I ring the number listed on the embassy printout to book the three of us on one of the additional Qantas flights to Australia. Engaged. No doubt clogged with desperate travellers frantic to leave Bali and return to the familiarity of home where they can put this tragedy behind them.

I try the number again and finally get through to an operator. I book this evening’s midnight flight home for me and the kids, then ring Max. He doesn’t answer so I leave a message.

I walk back down to the pool. Water gushes from sandstone gargoyle fountains. The palm trees sway and the scent of frangipani lingers in the air. People sit on beach towels, reading magazines and shielding themselves from the heat of the sun. I can just see the waves on the beach as they crash onto the sand. But for me, this paradise is lost.

Sam waves me over.

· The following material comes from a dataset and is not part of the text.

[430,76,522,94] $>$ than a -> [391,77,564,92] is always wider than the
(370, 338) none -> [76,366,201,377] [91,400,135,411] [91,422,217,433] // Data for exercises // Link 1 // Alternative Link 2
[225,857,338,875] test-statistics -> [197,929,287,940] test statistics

He’s joined up with a couple of boys his age and they’re swimming backstroke across the pool, much to the annoyance of the Japanese honeymooners canoodling in front of them.

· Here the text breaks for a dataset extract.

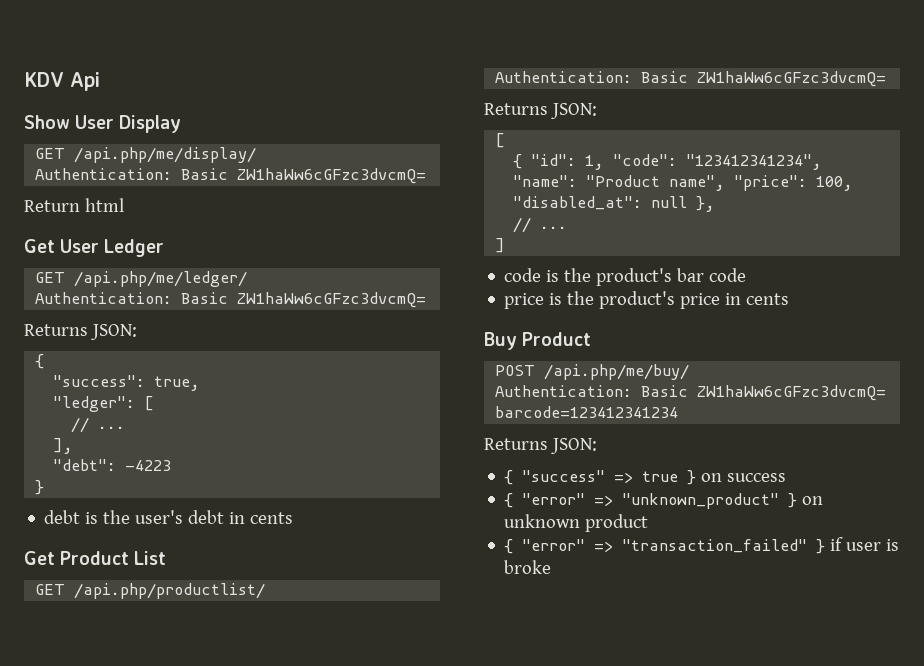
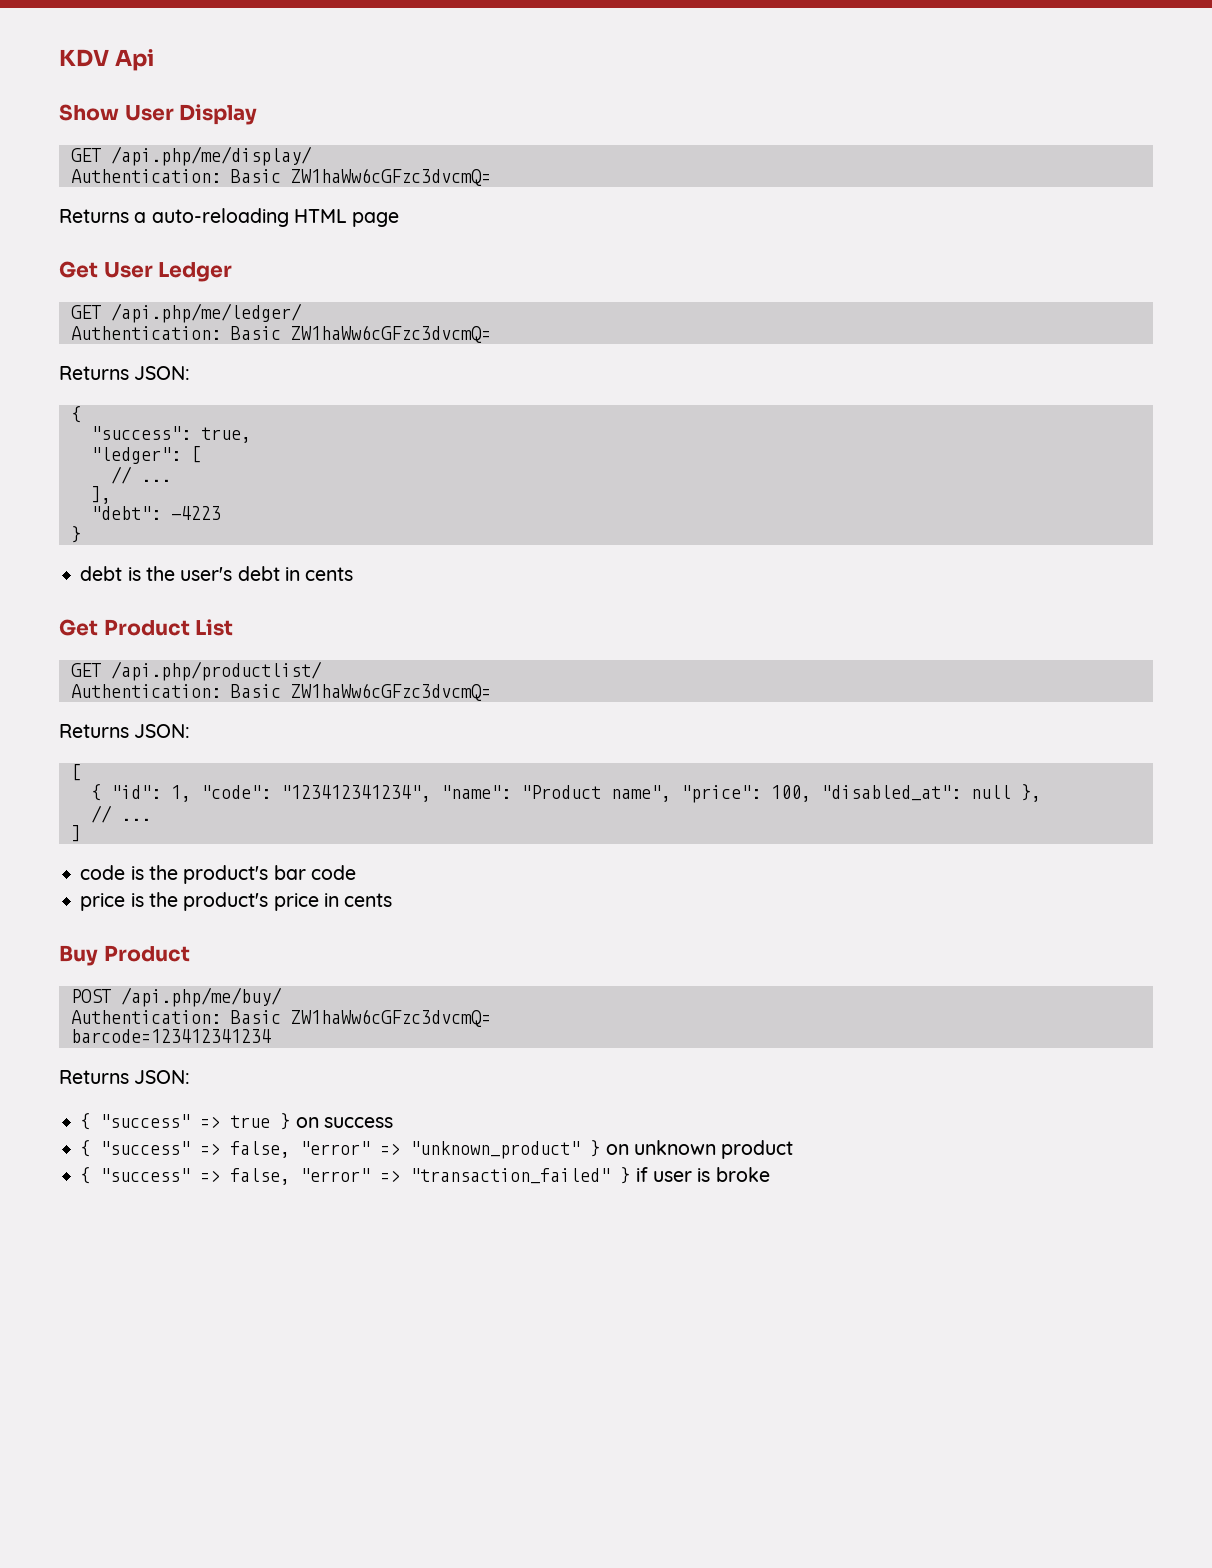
[24,198,124,212] Return html -> [59,208,400,227] Returns a auto-reloading HTML page
(514, 500) none -> [100,1141,291,1158] "success" => false,
(514, 546) none -> [100,1168,291,1185] "success" => false,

Nearby, a camera crew is setting up and looking for people to interview, preferably those with first-hand reports of the explosions. All their dreams would come true if they could actually interview the relative of someone seriously maimed or, better still, dead.

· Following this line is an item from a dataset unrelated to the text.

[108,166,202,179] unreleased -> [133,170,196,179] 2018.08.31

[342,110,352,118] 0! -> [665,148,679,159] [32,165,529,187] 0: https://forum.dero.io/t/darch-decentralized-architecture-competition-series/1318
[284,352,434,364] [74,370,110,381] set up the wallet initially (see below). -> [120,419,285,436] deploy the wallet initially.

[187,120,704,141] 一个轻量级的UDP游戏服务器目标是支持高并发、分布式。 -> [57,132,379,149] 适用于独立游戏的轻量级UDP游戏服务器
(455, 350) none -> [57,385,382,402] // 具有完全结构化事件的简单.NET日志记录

Gloria would be in her element here.

As people notice the cameras, the holiday mood shifts. Just near me, a couple whisper to each other, then gather their belongings and leave. A dozen more people quickly do the same.

‘Mum! Mum, are you okay?’ Bella asks. Her hair has thirty-eight tiny plaits, she tells me.

‘Come for a swim,’ Sam calls again.

The sun is scorching. To satisfy Bella and Sam, I jump in the pool and we all hug each other. I’m thankful that we’re all okay.

To take my mind off Max, I settle down with my book, keeping an eye on the kids in the pool. It’s a novel about adultery, which should upset me, but I can’t help smiling because the wife stabs the adulterous husband, who, as a result, becomes impotent and the mistress drops him. I don’t think it’s meant to be a comedy.

I notice a man, probably in his early forties, swimming with two teenage girls, both blonde. One has her hair braided and is wearing a red polka-dot bikini. The other wears a one-piece with dark green and brown Pucci swirls. They’re laughing, hugging him and smiling. A woman joins them. I assume she’s their mother. She sits by the side of the pool, careful not to get her straight, blonde, blow-dried hair wet. She’s wearing a red hibiscus tucked behind her ear. The dad and the red polka-dot girl swim into the centre of the pool leaving Mum and the Pucci teen alone. I hear the girl call the older woman by her first name, Pat. So she’s not the mother! The plot thickens. But she’s wearing a wedding ring, and when the dad swims back she chats animatedly to him.

Then it clicks. Pat is the second wife. I close my eyes, imagining Alana as Max’s second wife.

‘Mum, Mum. Save me!’ It’s the girl with the polka dots calling out to another blonde woman who’s just arrived. The woman shakes her head and laughs as she takes off her sarong to reveal a plain black one-piece. She removes her black bug-eyed glasses, dives in and swims to the man. They hug and kiss. The girls swarm around them both.

I find out later that the other woman is the father’s sister. A good omen for us, I can’t help thinking.

By two o’clock, Max still hasn’t shown and the kids are ‘starving, Mum’. So we head outside the hotel grounds to eat at one of the many food bars nearby. It’s the first time since the bombings that the children have left the resort.

It’s quiet. The sun is burning and the breeze is nonexistent. I closely eyeball passers-by, daring them to mess with me or my children. Quite harsh really, because the only people around are the Balinese with their welcoming smiles and sore hearts. I am the only foreigner walking the streets with children.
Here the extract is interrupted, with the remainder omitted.